··· Provided records ···
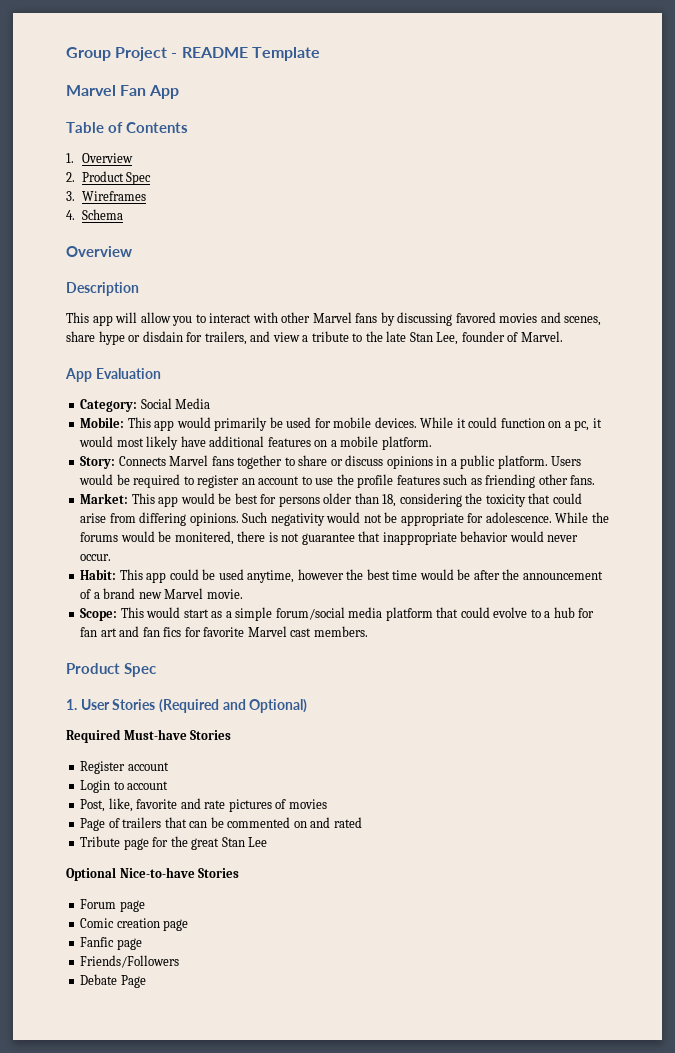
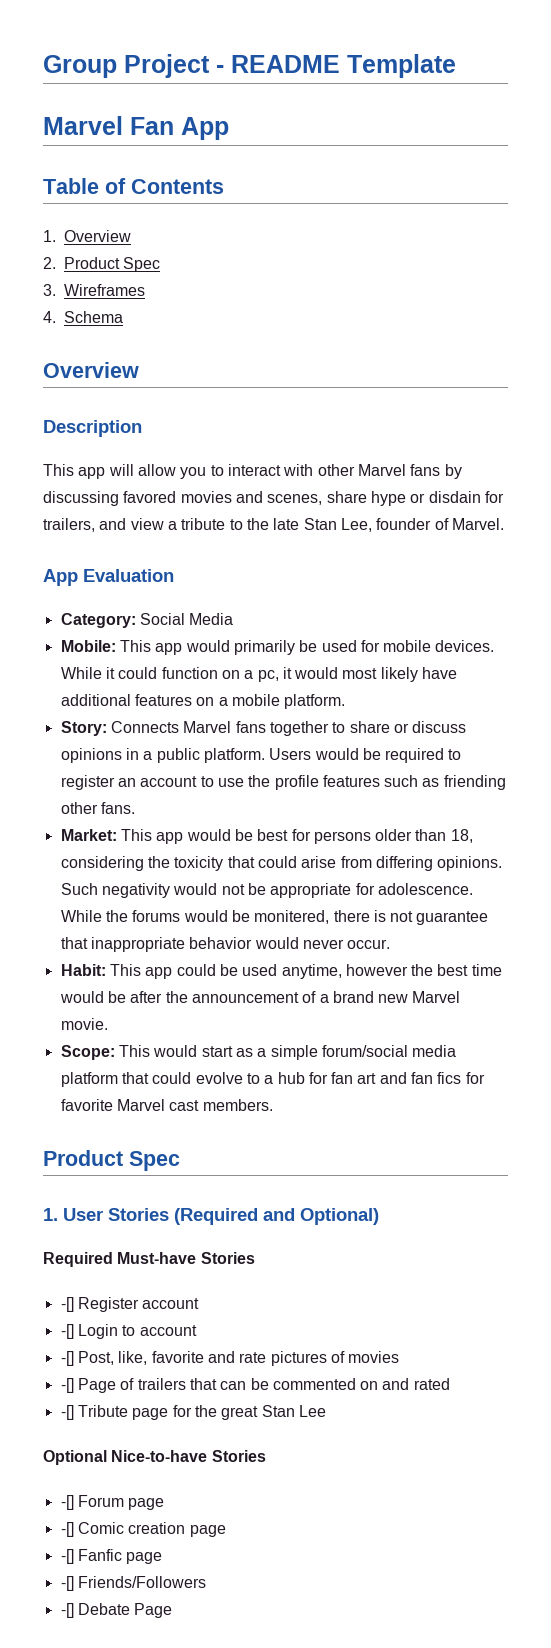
- Register account
+ -[] Register account
- Login to account
+ -[] Login to account
- Post, like, favorite and rate pictures of movies
+ -[] Post, like, favorite and rate pictures of movies
- Page of trailers that can be commented on and rated
+ -[] Page of trailers that can be commented on and rated
- Tribute page for the great Stan Lee
+ -[] Tribute page for the great Stan Lee
- Forum page
+ -[] Forum page
- Comic creation page
+ -[] Comic creation page
- Fanfic page
+ -[] Fanfic page
- Friends/Followers
+ -[] Friends/Followers
- Debate Page
+ -[] Debate Page

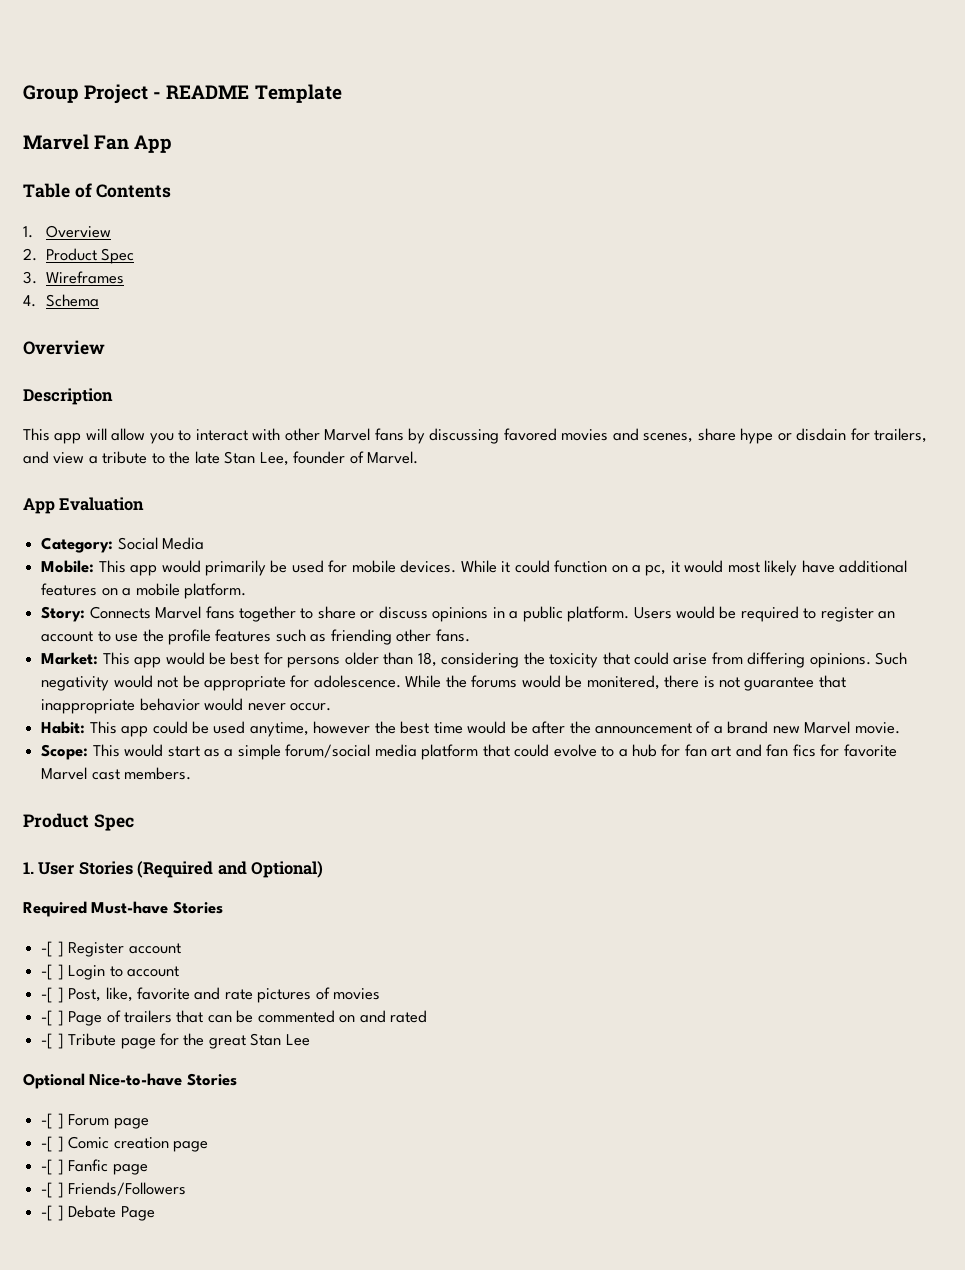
- -[] Register account
+ -[ ] Register account
- -[] Login to account
+ -[ ] Login to account
- -[] Post, like, favorite and rate pictures of movies
+ -[ ] Post, like, favorite and rate pictures of movies
- -[] Page of trailers that can be commented on and rated
+ -[ ] Page of trailers that can be commented on and rated
- -[] Tribute page for the great Stan Lee
+ -[ ] Tribute page for the great Stan Lee
- -[] Forum page
+ -[ ] Forum page
- -[] Comic creation page
+ -[ ] Comic creation page
- -[] Fanfic page
+ -[ ] Fanfic page
- -[] Friends/Followers
+ -[ ] Friends/Followers
- -[] Debate Page
+ -[ ] Debate Page

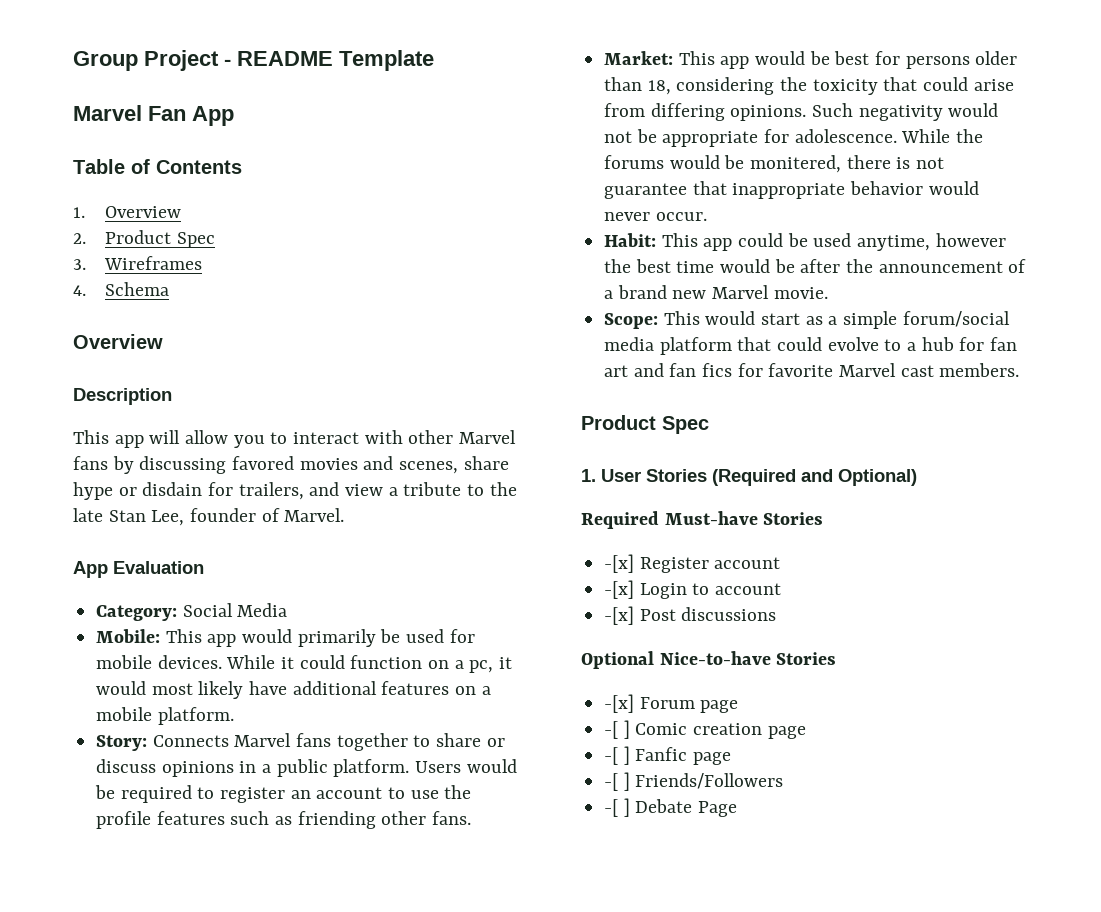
- -[ ] Register account
+ -[x] Register account
- -[ ] Login to account
+ -[x] Login to account
- -[ ] Post, like, favorite and rate pictures of movies
- -[ ] Page of trailers that can be commented on and rated
- -[ ] Tribute page for the great Stan Lee
+ -[x] Post discussions
- -[ ] Forum page
+ -[x] Forum page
···
• _Task statement_:
Note how many lines of the listing above contain the string "movies", and give that number with nothing added.

• _Solution for this exercise_:
5